Il est un lieu qui incarne parfaitement la capacité de la nature à reprendre ses droits : le Parc du Peuple de l’herbe. Né de la volonté du Département des Yvelines et de la Communauté urbaine Grand Paris Seine & Oise (GPSEO), ce vaste espace de 113 hectares situé en bord de Seine, à Carrières-sous-Poissy, est aujourd’hui le plus grand parc départemental du territoire. Un véritable trait d’union entre ville et nature, où la vie sauvage s’épanouit à nouveau.
Une renaissance écologique exemplaire
L’histoire du Parc est celle d’une reconversion audacieuse. Longtemps marqué par l’extraction de matériaux puis par le remblaiement des carrières, le site n’était plus qu’une friche perturbée, un espace oublié au cœur d’un secteur soumis à une forte pression urbaine. Le Département des Yvelines a choisi d’en faire un symbole : celui d’un retour à l’équilibre, d’un engagement concret pour la biodiversité.
Aujourd’hui, dix ans après son ouverture au public, le Parc du Peuple de l’herbe est un véritable laboratoire à ciel ouvert où cohabitent plus de 250 espèces végétales et 150 espèces animales. Une mosaïque de milieux naturels y compose un paysage vivant, changeant, vibrant.
Une diversité de milieux qui fait toute la richesse du Parc
Les zones humides y occupent une place essentielle. Sur 2,8 km de berges de Seine, un cordon végétal accompagne le fleuve, et 400 mètres ont été spécialement aménagés pour favoriser la reproduction des poissons et des oiseaux. Les étangs de La Galiotte et de la Vieille Ferme, nés du comblement partiel des anciennes carrières, couvrent à eux seuls près d’un tiers du Parc. Autour d’eux, une constellation de mares offre un terrain de jeu idéal aux amphibiens et aux libellules, tandis que les roselières plantées accueillent leurs espèces emblématiques.
Plus loin, les prairies s’étendent et se répondent. Les prairies humides bordent les points d’eau, tandis que la grande prairie sèche centrale — laissée volontairement en friche pendant plusieurs années — est devenue un refuge spontané pour les ronciers, les insectes pollinisateurs, les oiseaux et les petits mammifères. Les ronces, souvent mal aimées, y jouent un rôle précieux : elles nourrissent, protègent, abritent. Pour préserver cet équilibre, de jeunes arbustes sont régulièrement retirés afin d’éviter que la prairie ne se referme en milieu boisé. Les prairies fleuries, quant à elles, offrent un banquet permanent aux abeilles sauvages, papillons et autres pollinisateurs.

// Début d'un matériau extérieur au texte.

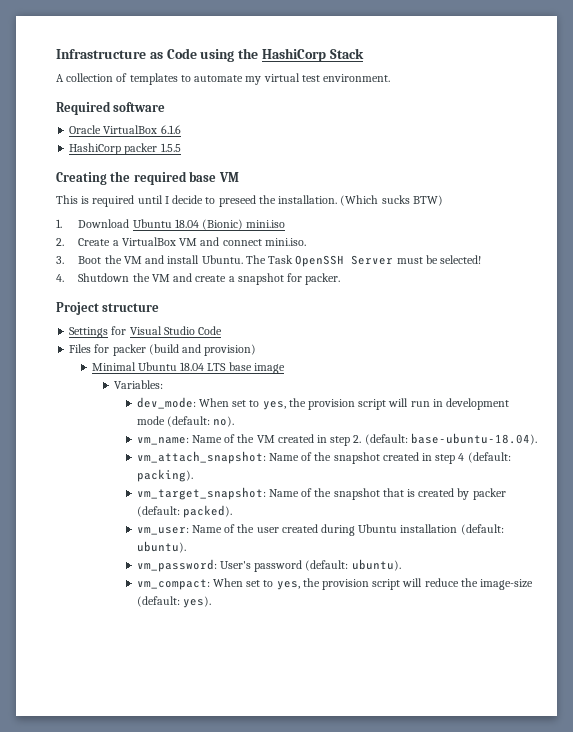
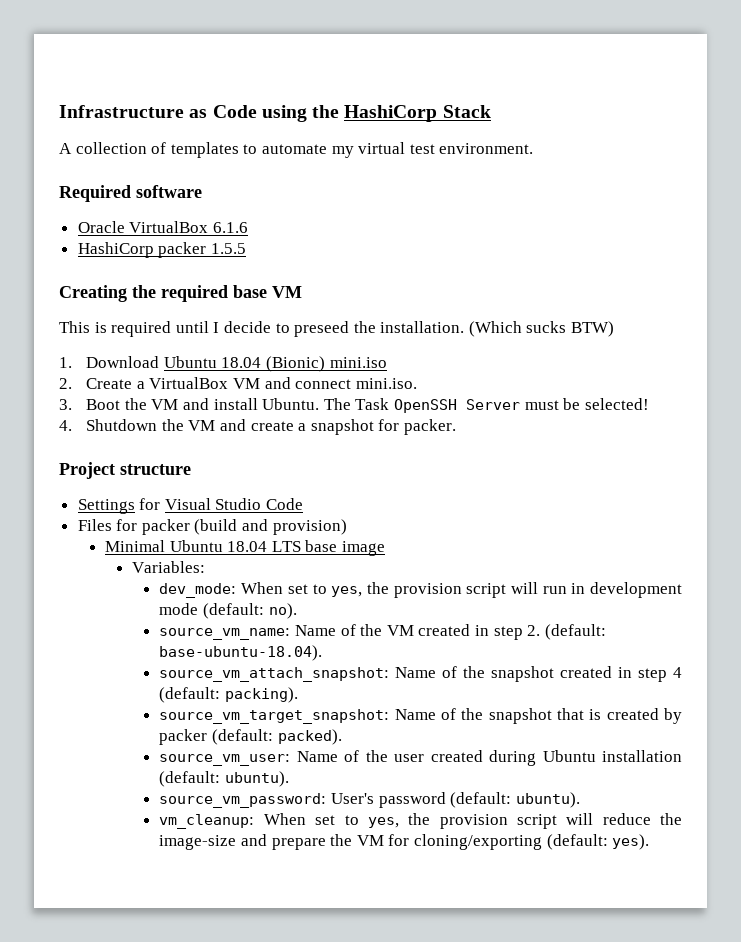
- vm_name: Name of the VM created in step 2. (default: base-ubuntu-18.04).
+ source_vm_name: Name of the VM created in step 2. (default: base-ubuntu-18.04).
- vm_attach_snapshot: Name of the snapshot created in step 4 (default: packing).
+ source_vm_attach_snapshot: Name of the snapshot created in step 4 (default: packing).
- vm_target_snapshot: Name of the snapshot that is created by packer (default: packed).
+ source_vm_target_snapshot: Name of the snapshot that is created by packer (default: packed).
- vm_user: Name of the user created during Ubuntu installation (default: ubuntu).
+ source_vm_user: Name of the user created during Ubuntu installation (default: ubuntu).
- vm_password: User's password (default: ubuntu).
+ source_vm_password: User's password (default: ubuntu).
- vm_compact: When set to yes, the provision script will reduce the image-size (default: yes).
+ vm_cleanup: When set to yes, the provision script will reduce the image-size and prepare the VM for cloning/exporting (default: yes).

Un refuge pour des espèces protégées
Le Parc accueille plusieurs espèces protégées, parmi lesquelles le Bruant des roseaux, la Mante religieuse ou encore de nombreuses espèces d’amphibiens — toutes protégées en France. Un suivi scientifique régulier, mené par un bureau d’études, permet de surveiller l’évolution de la faune, de la flore et de leurs habitats. Quatre espèces végétales d’intérêt régional font l’objet d’une attention particulière :
- le Butome en ombelle, très rare en Île-de-France,
- la Cardamine impatiente,
- la Cuscute d’Europe,
- et la Renoncule à petites fleurs, toutes protégées.
Les étangs : des écosystèmes en pleine évolution
Les deux étangs du Parc — La Vieille Ferme (11 ha) et La Galiotte (22 ha) — sont au cœur d’un programme de restauration écologique ambitieux. Des travaux paysagers ont permis de remodeler leurs berges pour favoriser la biodiversité et améliorer la qualité de l’eau. Chaque année, des suivis scientifiques évaluent les peuplements de phytoplancton et les populations de poissons.
Parmi les espèces présentes, deux sont particulièrement emblématiques : l’Anguille et le Brochet, toutes deux patrimoniales. Les résultats sont encourageants : dans l’étang de la Vieille Ferme, le nombre d’espèces de poissons augmente progressivement. En 2019, seules quatre espèces y avaient été recensées ; depuis, la diversité ne cesse de croître.
Un parc qui raconte une histoire
Le Parc du Peuple de l’herbe n’est pas seulement un espace naturel. C’est un symbole. Celui d’un territoire qui a décidé de transformer une friche dégradée en un sanctuaire pour le vivant. Celui d’un engagement durable pour la biodiversité, au cœur même de la ville. Celui d’une promesse : lorsque l’on redonne de l’espace à la nature, elle revient, elle invente, elle surprend.
En plus des expositions à la Maison des Insectes au Parc du Peuple de l’Herbe, de nombreuses sorties Nature sont proposées ainsi que des parcours sportifs et pédagogiques.